Description of the task>
The pictures must be left out, while the rest of the data is copied exactly.

****

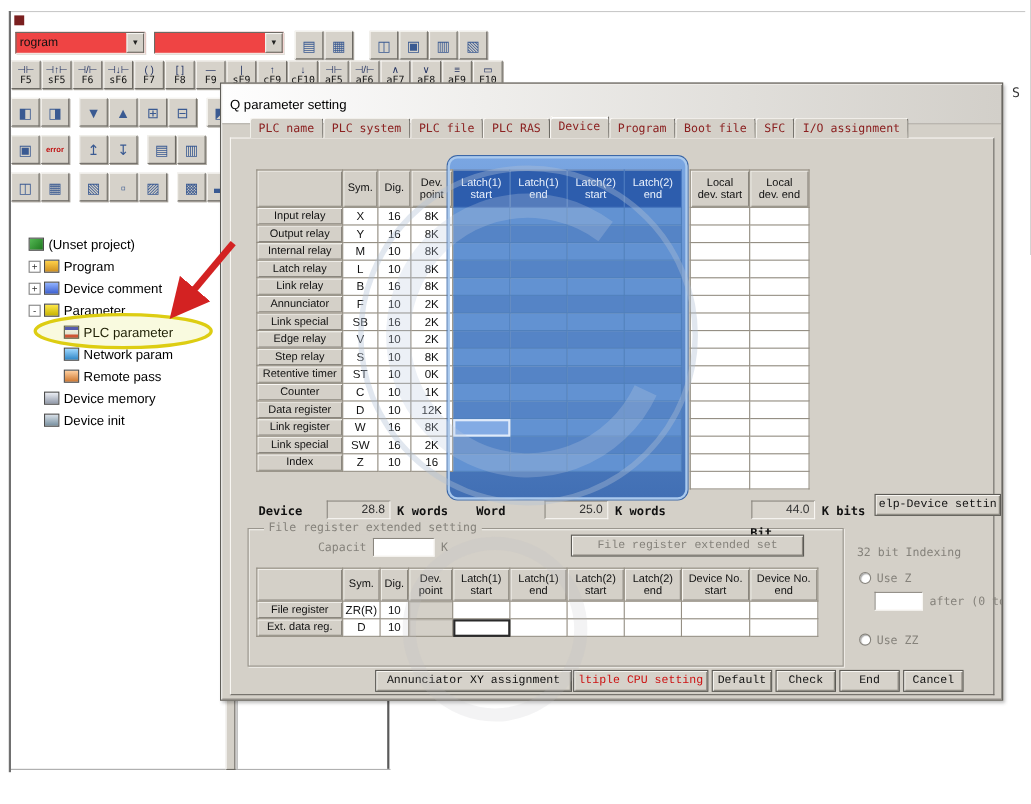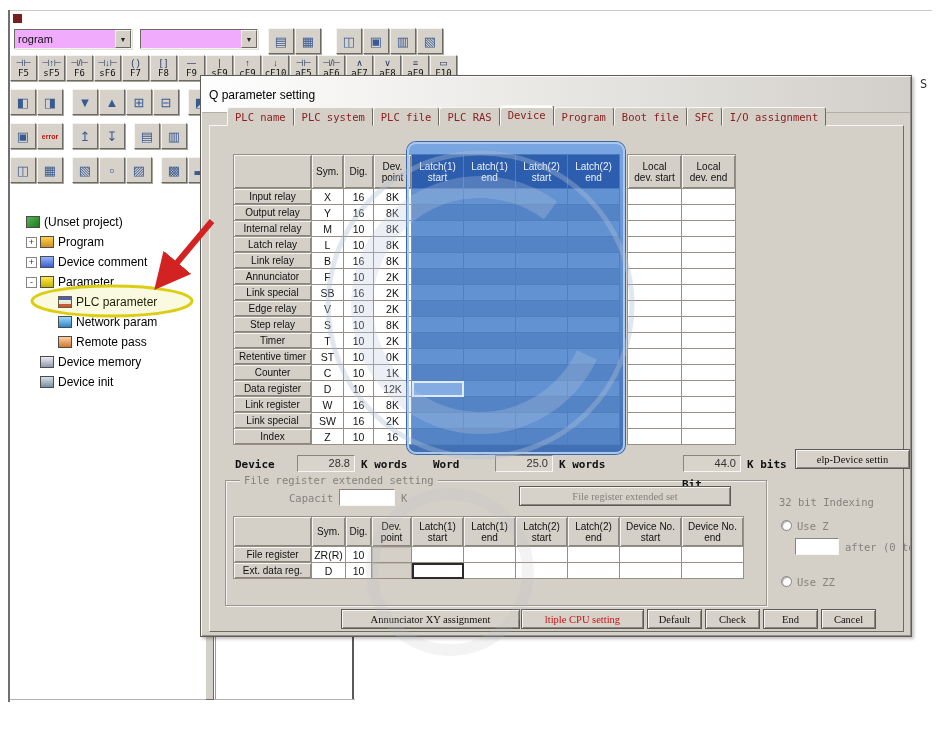--- a/index.html
+++ b/index.html
@@ -10,7 +10,7 @@
 .mini-sq{position:absolute;left:13px;top:14px;width:9px;height:9px;background:#7a1f1f;}
 
 
-.combo{position:absolute;height:20px;background:#f0abfc;border:1px solid;border-color:#6d6a64 #f6f4f0 #f6f4f0 #6d6a64;display:flex;box-shadow:1px 1px 0 #e2dfd9;}
+.combo{position:absolute;height:20px;background:#ef4444;border:1px solid;border-color:#6d6a64 #f6f4f0 #f6f4f0 #6d6a64;display:flex;box-shadow:1px 1px 0 #e2dfd9;}
 .combo .txt{flex:1;font-size:11px;line-height:18px;padding-left:3px;overflow:hidden;white-space:nowrap;color:#111;}
 .combo .ddbtn{width:16px;background:#d4d0c8;border:1px solid;border-color:#f6f4f0 #6d6a64 #6d6a64 #f6f4f0;display:flex;align-items:center;justify-content:center;font-size:7px;color:#222;}
 .tbrow{position:absolute;display:flex;gap:1px;z-index:1;}

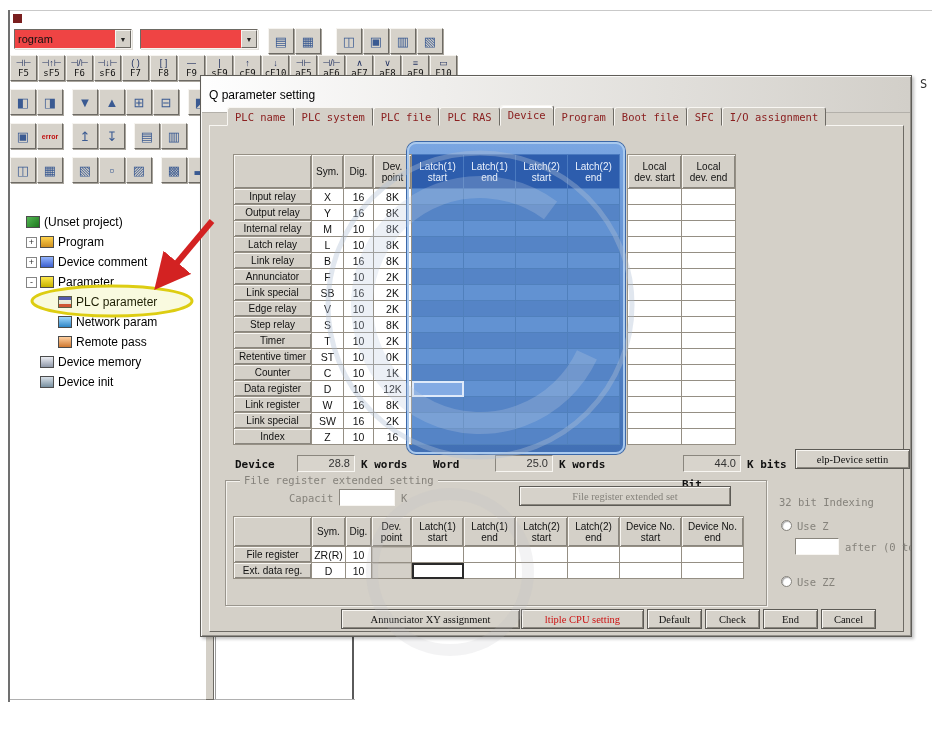--- a/index.html
+++ b/index.html
@@ -527,16 +527,6 @@
             <td class="lat"></td>
           </tr>
 
-          <tr>
-            <td class="rowlab">Timer</td>
-            <td>T</td>
-            <td>10</td>
-            <td>2K</td>
-            <td class="lat"></td>
-            <td class="lat"></td>
-            <td class="lat"></td>
-            <td class="lat"></td>
-          </tr>
 
           <tr>
             <td class="rowlab">Retentive timer</td>

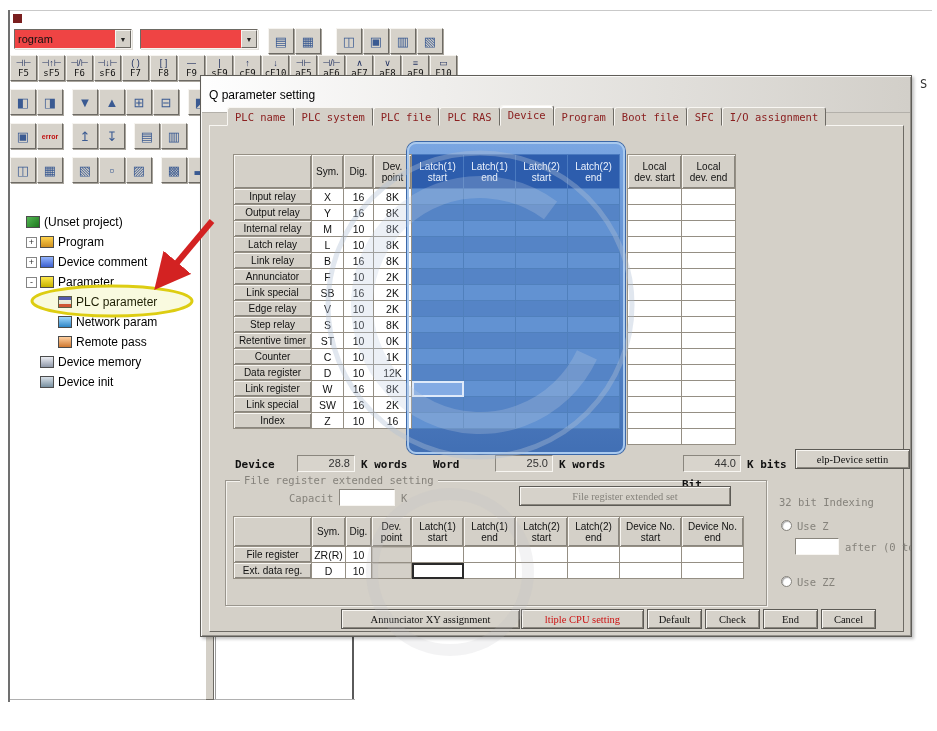--- a/index.html
+++ b/index.html
@@ -74,7 +74,7 @@
 
 .mlab{position:absolute;font-family:"DejaVu Sans Mono",monospace;font-weight:bold;font-size:11px;color:#111;white-space:nowrap;z-index:2;}
 .valbox{position:absolute;height:17px;background:#d8d4cc;border:1px solid;border-color:#8a867e #f8f6f2 #f8f6f2 #8a867e;font-size:11px;text-align:right;padding:1px 4px 0 4px;color:#333;z-index:2;}
-.pushbtn{position:absolute;background:#d6d2ca;border:1px solid #5c5a55;box-shadow:inset 1px 1px 0 #f8f6f2,inset -1px -1px 0 #8a867e;font-family:Liberation Serif, serif;font-size:10.5px;display:flex;align-items:center;justify-content:center;white-space:nowrap;overflow:hidden;color:#111;z-index:2;cursor:default;}
+.pushbtn{position:absolute;background:#d6d2ca;border:1px solid #5c5a55;box-shadow:inset 1px 1px 0 #f8f6f2,inset -1px -1px 0 #8a867e;font-family:Liberation Mono, monospace;font-size:10.5px;display:flex;align-items:center;justify-content:center;white-space:nowrap;overflow:hidden;color:#111;z-index:2;cursor:default;}
 .pushbtn.red{color:#cc1111;}
 .pushbtn.dis{color:#85827b;}
 .groupbox{position:absolute;border:1px solid #9a968e;box-shadow:inset 1px 1px 0 #f4f2ee,1px 1px 0 #f4f2ee;z-index:1;}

****

Output for this exercise>
--- a/index.html
+++ b/index.html
@@ -10,7 +10,7 @@
 .mini-sq{position:absolute;left:13px;top:14px;width:9px;height:9px;background:#7a1f1f;}
 
 
-.combo{position:absolute;height:20px;background:#f0abfc;border:1px solid;border-color:#6d6a64 #f6f4f0 #f6f4f0 #6d6a64;display:flex;box-shadow:1px 1px 0 #e2dfd9;}
+.combo{position:absolute;height:20px;background:#ef4444;border:1px solid;border-color:#6d6a64 #f6f4f0 #f6f4f0 #6d6a64;display:flex;box-shadow:1px 1px 0 #e2dfd9;}
 .combo .txt{flex:1;font-size:11px;line-height:18px;padding-left:3px;overflow:hidden;white-space:nowrap;color:#111;}
 .combo .ddbtn{width:16px;background:#d4d0c8;border:1px solid;border-color:#f6f4f0 #6d6a64 #6d6a64 #f6f4f0;display:flex;align-items:center;justify-content:center;font-size:7px;color:#222;}
 .tbrow{position:absolute;display:flex;gap:1px;z-index:1;}

--- a/index.html
+++ b/index.html
@@ -527,16 +527,6 @@
             <td class="lat"></td>
           </tr>
 
-          <tr>
-            <td class="rowlab">Timer</td>
-            <td>T</td>
-            <td>10</td>
-            <td>2K</td>
-            <td class="lat"></td>
-            <td class="lat"></td>
-            <td class="lat"></td>
-            <td class="lat"></td>
-          </tr>
 
           <tr>
             <td class="rowlab">Retentive timer</td>

--- a/index.html
+++ b/index.html
@@ -74,7 +74,7 @@
 
 .mlab{position:absolute;font-family:"DejaVu Sans Mono",monospace;font-weight:bold;font-size:11px;color:#111;white-space:nowrap;z-index:2;}
 .valbox{position:absolute;height:17px;background:#d8d4cc;border:1px solid;border-color:#8a867e #f8f6f2 #f8f6f2 #8a867e;font-size:11px;text-align:right;padding:1px 4px 0 4px;color:#333;z-index:2;}
-.pushbtn{position:absolute;background:#d6d2ca;border:1px solid #5c5a55;box-shadow:inset 1px 1px 0 #f8f6f2,inset -1px -1px 0 #8a867e;font-family:Liberation Serif, serif;font-size:10.5px;display:flex;align-items:center;justify-content:center;white-space:nowrap;overflow:hidden;color:#111;z-index:2;cursor:default;}
+.pushbtn{position:absolute;background:#d6d2ca;border:1px solid #5c5a55;box-shadow:inset 1px 1px 0 #f8f6f2,inset -1px -1px 0 #8a867e;font-family:Liberation Mono, monospace;font-size:10.5px;display:flex;align-items:center;justify-content:center;white-space:nowrap;overflow:hidden;color:#111;z-index:2;cursor:default;}
 .pushbtn.red{color:#cc1111;}
 .pushbtn.dis{color:#85827b;}
 .groupbox{position:absolute;border:1px solid #9a968e;box-shadow:inset 1px 1px 0 #f4f2ee,1px 1px 0 #f4f2ee;z-index:1;}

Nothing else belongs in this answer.